═══ SOURCE MATERIAL

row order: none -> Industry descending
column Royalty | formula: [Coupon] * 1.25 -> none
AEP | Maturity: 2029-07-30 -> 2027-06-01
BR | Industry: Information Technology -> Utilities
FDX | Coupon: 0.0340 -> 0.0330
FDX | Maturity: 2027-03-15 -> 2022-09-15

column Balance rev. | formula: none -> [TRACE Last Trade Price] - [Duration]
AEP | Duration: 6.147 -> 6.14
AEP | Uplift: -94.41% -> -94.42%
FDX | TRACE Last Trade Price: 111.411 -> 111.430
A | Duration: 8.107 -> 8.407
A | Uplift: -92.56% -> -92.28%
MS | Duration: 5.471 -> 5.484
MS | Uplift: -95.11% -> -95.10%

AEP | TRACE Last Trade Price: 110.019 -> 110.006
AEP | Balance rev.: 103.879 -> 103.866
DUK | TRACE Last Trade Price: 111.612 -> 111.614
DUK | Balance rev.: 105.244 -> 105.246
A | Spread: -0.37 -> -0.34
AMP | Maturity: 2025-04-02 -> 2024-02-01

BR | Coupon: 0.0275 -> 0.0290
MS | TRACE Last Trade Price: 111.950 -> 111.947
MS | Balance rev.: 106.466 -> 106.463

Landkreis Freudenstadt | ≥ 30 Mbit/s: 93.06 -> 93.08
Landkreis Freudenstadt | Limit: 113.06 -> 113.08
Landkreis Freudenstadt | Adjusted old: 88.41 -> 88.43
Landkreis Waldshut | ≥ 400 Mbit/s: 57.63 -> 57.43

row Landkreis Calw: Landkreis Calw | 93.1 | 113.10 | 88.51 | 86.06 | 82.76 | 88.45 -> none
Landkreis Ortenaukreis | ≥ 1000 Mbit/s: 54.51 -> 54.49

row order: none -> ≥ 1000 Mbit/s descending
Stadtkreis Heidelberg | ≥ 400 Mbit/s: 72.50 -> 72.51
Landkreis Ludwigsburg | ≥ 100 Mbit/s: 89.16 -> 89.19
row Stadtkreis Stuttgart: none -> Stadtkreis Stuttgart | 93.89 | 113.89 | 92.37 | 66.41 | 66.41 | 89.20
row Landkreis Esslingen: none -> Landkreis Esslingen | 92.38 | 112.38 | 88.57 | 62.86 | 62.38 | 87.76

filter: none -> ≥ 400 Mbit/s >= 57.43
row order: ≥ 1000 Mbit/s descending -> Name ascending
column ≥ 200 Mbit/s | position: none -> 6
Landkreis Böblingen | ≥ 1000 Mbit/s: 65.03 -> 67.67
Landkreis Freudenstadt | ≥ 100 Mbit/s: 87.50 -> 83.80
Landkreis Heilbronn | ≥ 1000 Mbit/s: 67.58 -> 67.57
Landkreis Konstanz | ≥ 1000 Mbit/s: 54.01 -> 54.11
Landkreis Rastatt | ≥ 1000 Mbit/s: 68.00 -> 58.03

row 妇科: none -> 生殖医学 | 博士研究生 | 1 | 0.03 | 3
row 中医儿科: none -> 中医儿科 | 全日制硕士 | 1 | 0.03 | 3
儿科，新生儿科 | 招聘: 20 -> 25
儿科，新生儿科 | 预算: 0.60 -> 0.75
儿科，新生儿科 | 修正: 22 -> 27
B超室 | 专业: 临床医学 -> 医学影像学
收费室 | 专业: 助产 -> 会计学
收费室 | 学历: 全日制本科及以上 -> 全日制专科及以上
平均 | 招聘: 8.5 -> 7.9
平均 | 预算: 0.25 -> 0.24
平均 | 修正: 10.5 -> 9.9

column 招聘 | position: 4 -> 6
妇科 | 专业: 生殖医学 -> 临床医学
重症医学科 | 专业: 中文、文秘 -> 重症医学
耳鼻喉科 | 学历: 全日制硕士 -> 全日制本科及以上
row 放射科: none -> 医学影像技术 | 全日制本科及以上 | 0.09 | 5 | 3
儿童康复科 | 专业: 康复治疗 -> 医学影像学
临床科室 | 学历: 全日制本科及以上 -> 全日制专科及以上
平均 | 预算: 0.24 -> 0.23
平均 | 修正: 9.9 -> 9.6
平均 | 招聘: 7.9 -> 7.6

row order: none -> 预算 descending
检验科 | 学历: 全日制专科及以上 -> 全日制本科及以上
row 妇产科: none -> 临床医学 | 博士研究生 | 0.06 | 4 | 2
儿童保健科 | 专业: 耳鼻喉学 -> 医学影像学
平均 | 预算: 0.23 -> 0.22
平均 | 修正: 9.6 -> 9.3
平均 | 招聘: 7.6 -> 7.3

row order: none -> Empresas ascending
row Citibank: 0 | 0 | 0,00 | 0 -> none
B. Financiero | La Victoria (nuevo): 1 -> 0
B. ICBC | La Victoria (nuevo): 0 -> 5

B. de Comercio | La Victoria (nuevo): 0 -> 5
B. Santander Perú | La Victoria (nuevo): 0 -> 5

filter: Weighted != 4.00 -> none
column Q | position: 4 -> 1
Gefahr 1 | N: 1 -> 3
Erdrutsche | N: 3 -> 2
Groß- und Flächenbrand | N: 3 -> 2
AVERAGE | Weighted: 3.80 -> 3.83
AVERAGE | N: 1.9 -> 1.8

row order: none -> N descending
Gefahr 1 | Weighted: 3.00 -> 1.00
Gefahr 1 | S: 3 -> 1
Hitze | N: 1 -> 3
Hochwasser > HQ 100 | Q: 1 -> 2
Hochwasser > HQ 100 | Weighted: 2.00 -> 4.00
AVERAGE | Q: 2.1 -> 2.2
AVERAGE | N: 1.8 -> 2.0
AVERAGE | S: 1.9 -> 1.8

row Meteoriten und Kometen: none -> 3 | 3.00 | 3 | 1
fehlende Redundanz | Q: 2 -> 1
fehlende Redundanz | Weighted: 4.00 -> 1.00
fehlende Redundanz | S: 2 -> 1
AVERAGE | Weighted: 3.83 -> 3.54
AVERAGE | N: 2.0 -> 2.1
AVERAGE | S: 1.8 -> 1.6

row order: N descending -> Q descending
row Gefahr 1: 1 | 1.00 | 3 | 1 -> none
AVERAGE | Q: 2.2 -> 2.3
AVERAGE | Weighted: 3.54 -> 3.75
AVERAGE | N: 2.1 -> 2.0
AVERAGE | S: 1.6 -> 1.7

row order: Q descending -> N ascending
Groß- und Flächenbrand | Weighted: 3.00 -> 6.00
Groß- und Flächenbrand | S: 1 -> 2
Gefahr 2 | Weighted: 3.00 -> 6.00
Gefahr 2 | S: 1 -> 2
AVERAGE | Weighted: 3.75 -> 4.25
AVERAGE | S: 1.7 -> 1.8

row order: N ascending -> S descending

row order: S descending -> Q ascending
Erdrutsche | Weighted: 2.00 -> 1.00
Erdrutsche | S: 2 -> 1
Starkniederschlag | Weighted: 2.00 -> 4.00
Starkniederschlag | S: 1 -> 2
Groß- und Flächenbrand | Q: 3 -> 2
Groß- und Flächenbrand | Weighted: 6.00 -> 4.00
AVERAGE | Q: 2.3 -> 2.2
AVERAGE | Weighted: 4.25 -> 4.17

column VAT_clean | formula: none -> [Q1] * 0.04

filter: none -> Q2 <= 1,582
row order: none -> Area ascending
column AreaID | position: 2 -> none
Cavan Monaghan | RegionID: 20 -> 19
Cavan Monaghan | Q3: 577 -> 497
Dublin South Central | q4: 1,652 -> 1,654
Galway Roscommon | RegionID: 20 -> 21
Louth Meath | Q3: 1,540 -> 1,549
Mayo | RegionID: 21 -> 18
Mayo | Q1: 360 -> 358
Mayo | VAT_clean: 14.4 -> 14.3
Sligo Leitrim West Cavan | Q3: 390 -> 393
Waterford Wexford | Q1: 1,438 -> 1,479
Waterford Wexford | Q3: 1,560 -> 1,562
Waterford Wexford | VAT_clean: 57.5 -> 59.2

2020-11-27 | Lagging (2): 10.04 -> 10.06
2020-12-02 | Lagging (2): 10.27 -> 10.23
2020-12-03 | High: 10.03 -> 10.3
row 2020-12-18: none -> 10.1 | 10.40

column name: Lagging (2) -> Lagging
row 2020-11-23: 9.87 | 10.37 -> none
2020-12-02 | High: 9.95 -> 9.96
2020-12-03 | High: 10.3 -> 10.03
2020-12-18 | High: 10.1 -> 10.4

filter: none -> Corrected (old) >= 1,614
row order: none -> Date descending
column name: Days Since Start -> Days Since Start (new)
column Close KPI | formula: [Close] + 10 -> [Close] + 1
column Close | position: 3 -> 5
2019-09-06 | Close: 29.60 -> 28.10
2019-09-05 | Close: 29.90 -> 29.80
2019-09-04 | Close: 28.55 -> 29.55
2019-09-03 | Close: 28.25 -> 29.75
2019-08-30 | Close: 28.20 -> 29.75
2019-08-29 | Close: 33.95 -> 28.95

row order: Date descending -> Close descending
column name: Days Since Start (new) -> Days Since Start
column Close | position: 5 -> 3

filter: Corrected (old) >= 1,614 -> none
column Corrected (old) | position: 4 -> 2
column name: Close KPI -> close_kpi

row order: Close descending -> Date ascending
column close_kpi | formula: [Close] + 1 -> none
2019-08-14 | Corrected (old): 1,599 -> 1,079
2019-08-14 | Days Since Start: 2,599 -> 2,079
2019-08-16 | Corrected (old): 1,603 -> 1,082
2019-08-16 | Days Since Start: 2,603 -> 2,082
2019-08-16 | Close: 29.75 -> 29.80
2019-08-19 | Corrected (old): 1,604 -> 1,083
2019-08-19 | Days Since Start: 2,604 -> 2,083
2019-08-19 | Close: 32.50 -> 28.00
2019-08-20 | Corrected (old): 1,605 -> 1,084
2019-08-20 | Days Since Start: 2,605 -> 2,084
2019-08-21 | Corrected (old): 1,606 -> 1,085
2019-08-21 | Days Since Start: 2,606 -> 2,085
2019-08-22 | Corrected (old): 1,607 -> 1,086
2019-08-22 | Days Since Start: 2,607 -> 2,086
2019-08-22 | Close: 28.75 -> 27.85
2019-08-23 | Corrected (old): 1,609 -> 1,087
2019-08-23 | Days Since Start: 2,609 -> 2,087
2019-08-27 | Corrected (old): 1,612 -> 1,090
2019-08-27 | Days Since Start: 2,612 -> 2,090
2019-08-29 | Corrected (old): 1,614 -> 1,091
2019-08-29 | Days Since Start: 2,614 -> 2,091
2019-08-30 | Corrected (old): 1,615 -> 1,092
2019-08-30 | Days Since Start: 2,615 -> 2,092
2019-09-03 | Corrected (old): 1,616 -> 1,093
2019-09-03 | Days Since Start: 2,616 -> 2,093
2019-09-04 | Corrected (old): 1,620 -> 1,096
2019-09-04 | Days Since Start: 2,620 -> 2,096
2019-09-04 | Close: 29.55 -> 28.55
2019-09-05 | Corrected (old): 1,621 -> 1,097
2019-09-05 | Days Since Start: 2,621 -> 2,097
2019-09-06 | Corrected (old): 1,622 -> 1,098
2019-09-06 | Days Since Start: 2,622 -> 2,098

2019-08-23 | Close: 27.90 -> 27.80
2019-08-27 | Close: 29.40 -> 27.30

══════

Starting from the first line of the records above, retype each line exactly up to and including the one that contains "Landkreis Böblingen |", and nothing more.

- _TASK OUTPUT_:
row order: none -> Industry descending
column Royalty | formula: [Coupon] * 1.25 -> none
AEP | Maturity: 2029-07-30 -> 2027-06-01
BR | Industry: Information Technology -> Utilities
FDX | Coupon: 0.0340 -> 0.0330
FDX | Maturity: 2027-03-15 -> 2022-09-15

column Balance rev. | formula: none -> [TRACE Last Trade Price] - [Duration]
AEP | Duration: 6.147 -> 6.14
AEP | Uplift: -94.41% -> -94.42%
FDX | TRACE Last Trade Price: 111.411 -> 111.430
A | Duration: 8.107 -> 8.407
A | Uplift: -92.56% -> -92.28%
MS | Duration: 5.471 -> 5.484
MS | Uplift: -95.11% -> -95.10%

AEP | TRACE Last Trade Price: 110.019 -> 110.006
AEP | Balance rev.: 103.879 -> 103.866
DUK | TRACE Last Trade Price: 111.612 -> 111.614
DUK | Balance rev.: 105.244 -> 105.246
A | Spread: -0.37 -> -0.34
AMP | Maturity: 2025-04-02 -> 2024-02-01

BR | Coupon: 0.0275 -> 0.0290
MS | TRACE Last Trade Price: 111.950 -> 111.947
MS | Balance rev.: 106.466 -> 106.463

Landkreis Freudenstadt | ≥ 30 Mbit/s: 93.06 -> 93.08
Landkreis Freudenstadt | Limit: 113.06 -> 113.08
Landkreis Freudenstadt | Adjusted old: 88.41 -> 88.43
Landkreis Waldshut | ≥ 400 Mbit/s: 57.63 -> 57.43

row Landkreis Calw: Landkreis Calw | 93.1 | 113.10 | 88.51 | 86.06 | 82.76 | 88.45 -> none
Landkreis Ortenaukreis | ≥ 1000 Mbit/s: 54.51 -> 54.49

row order: none -> ≥ 1000 Mbit/s descending
Stadtkreis Heidelberg | ≥ 400 Mbit/s: 72.50 -> 72.51
Landkreis Ludwigsburg | ≥ 100 Mbit/s: 89.16 -> 89.19
row Stadtkreis Stuttgart: none -> Stadtkreis Stuttgart | 93.89 | 113.89 | 92.37 | 66.41 | 66.41 | 89.20
row Landkreis Esslingen: none -> Landkreis Esslingen | 92.38 | 112.38 | 88.57 | 62.86 | 62.38 | 87.76

filter: none -> ≥ 400 Mbit/s >= 57.43
row order: ≥ 1000 Mbit/s descending -> Name ascending
column ≥ 200 Mbit/s | position: none -> 6
Landkreis Böblingen | ≥ 1000 Mbit/s: 65.03 -> 67.67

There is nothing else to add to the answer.